Para mim, é quase impossível ler as notícias veiculadas pela mídia (que desinforma e aleija) sem colocar o homem na perspectiva histórica, sem considerar o seu longo e sinuoso itinerário até aqui. Observar o homem em seu manquejar claudicante através das páginas da história é um exercício que produz estados de perplexidade variados, proporcionando sentimentos dúbios, desde celebrações exaltadas à impressões confusas e abatimento profundo…

Entender a criatura humana é absolutamente difícil, explicá-la, impossível! Mesmo que a desmontemos, como sugeria Descartes, reduzindo-a a nacos menores, para melhor entendê-la, ainda assim nos veremos surpreendidos; Mesmo que a dissequemos, num detalhado estudo de anatomia, como Da Vinci faz com o seu homem vitruviano, ainda assim nos encontraremos com poucas respostas e perguntas de sobra.

A mim muito incomoda ver o homem frustrado, acabrunhado num ensimesmamento negativo e adoecido. Sinto assim de forma doída o fracasso dos homens. Sempre que encontro essa criatura fantástica que é o homem, acuado em um canto qualquer, como animalzinho assustado, sou tomado por indizível tristeza. Ainda que encontre essa realidade impressa na vida do outro, ainda assim dói… Dói porque o outro sou eu!!

O homem não foi projetado para a pobreza (seja ela qual for). A experiência da escassêz é uma agressão aviltante. Talhada para a grandeza, encontramos a criatura humana diminuída em todos os cantos; A nobreza deu lugar a uma mesquinhêz que não encontra paralelo em nenhum outro ser (deste mundo). Em flagelos, fragmentado, perdido, esse é o quadro. Irremediavelmente perdido. Por essa e por outras é que a raça necessita de um salvador, de alguém que, vindo de fora, lhe sirva de ponte para uma realidade outra que não aquela em que encontra-se chafurdada.

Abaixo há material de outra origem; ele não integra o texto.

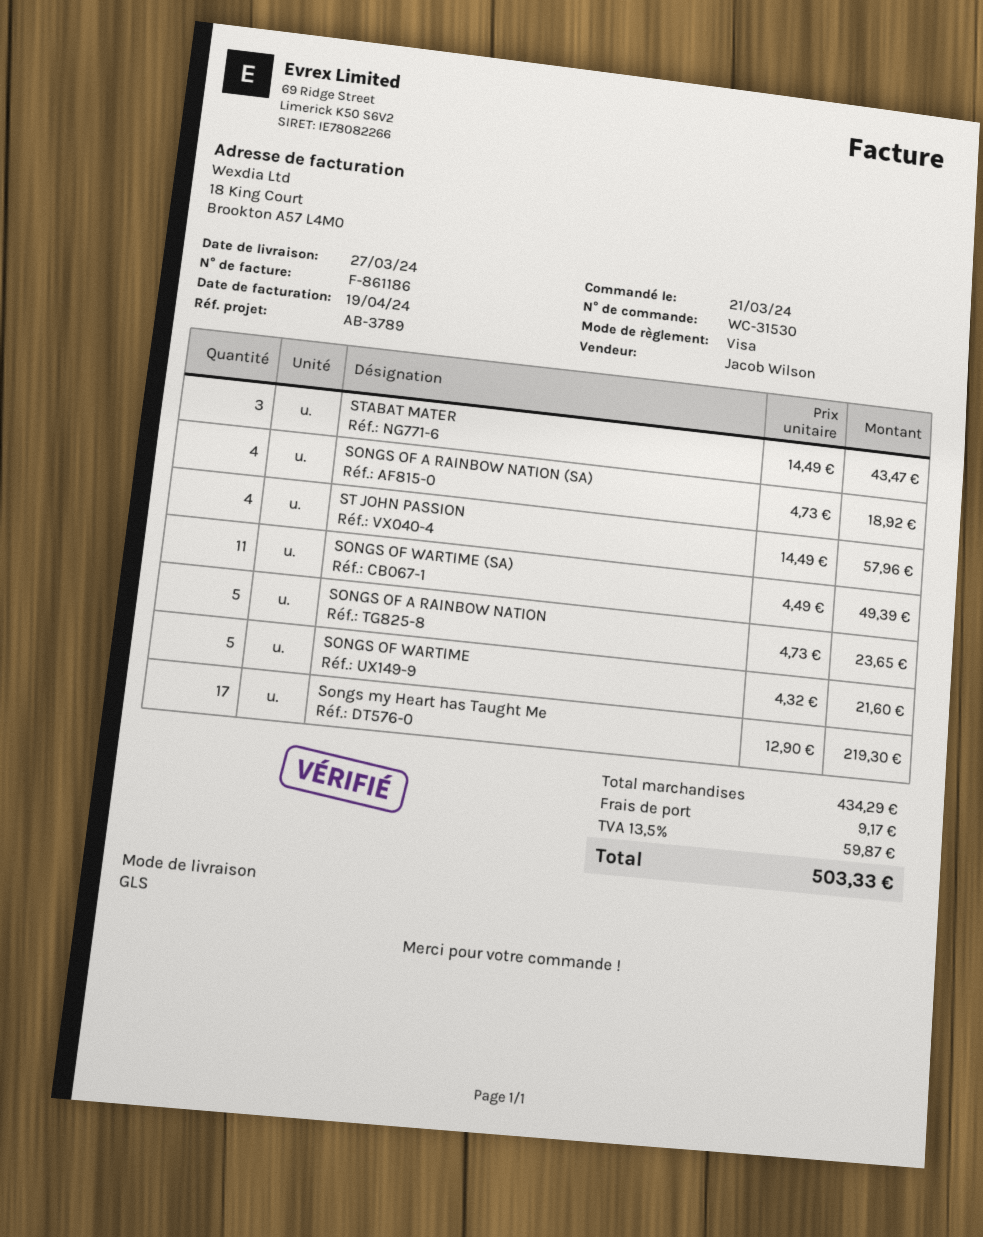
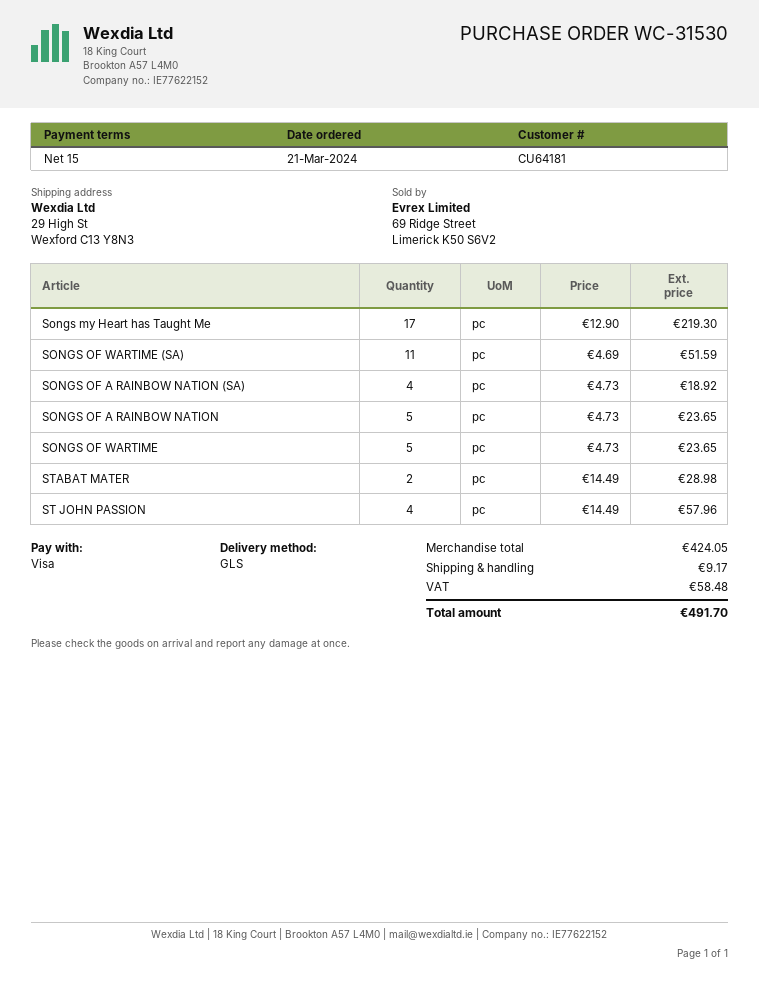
STABAT MATER: 3 x 14.49 = 43.47 -> 2 x 14.49 = 28.98
SONGS OF WARTIME (SA): 11 x 4.49 = 49.39 -> 11 x 4.69 = 51.59
SONGS OF WARTIME: 5 x 4.32 = 21.60 -> 5 x 4.73 = 23.65
subtotal: 434.29 -> 424.05
tax: 59.87 -> 58.48
total: 503.33 -> 491.70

Jesus veio e disse: “Se não crerdes que EU SOU, morrereis nos vossos pecados”. Com essa e muitas outras afirmações, se apresenta como referência única de homem inteiro, através do qual podemos ser curados, libertos, salvos… Ousado, reivindica “Ego sum via, veritas et vita” (Eu sou o caminho, a verdade e a vida).

Enquanto não se prostrar diante do Cristo de Deus, o homem permanecerá fragmentado, perambulando em andrajos pelos séculos afora, pois, como disse o Apóstolo Pedro: “não há outro nome dado entre os homens pelo qual importa que sejamos salvos”. Felizmente a fragmentação do homem é uma tragédia que pode ser revertida. O desfecho desta estória não precisa terminar em cacos…Basta render-se ao Senhorio do Salvador, o restaurador de homens!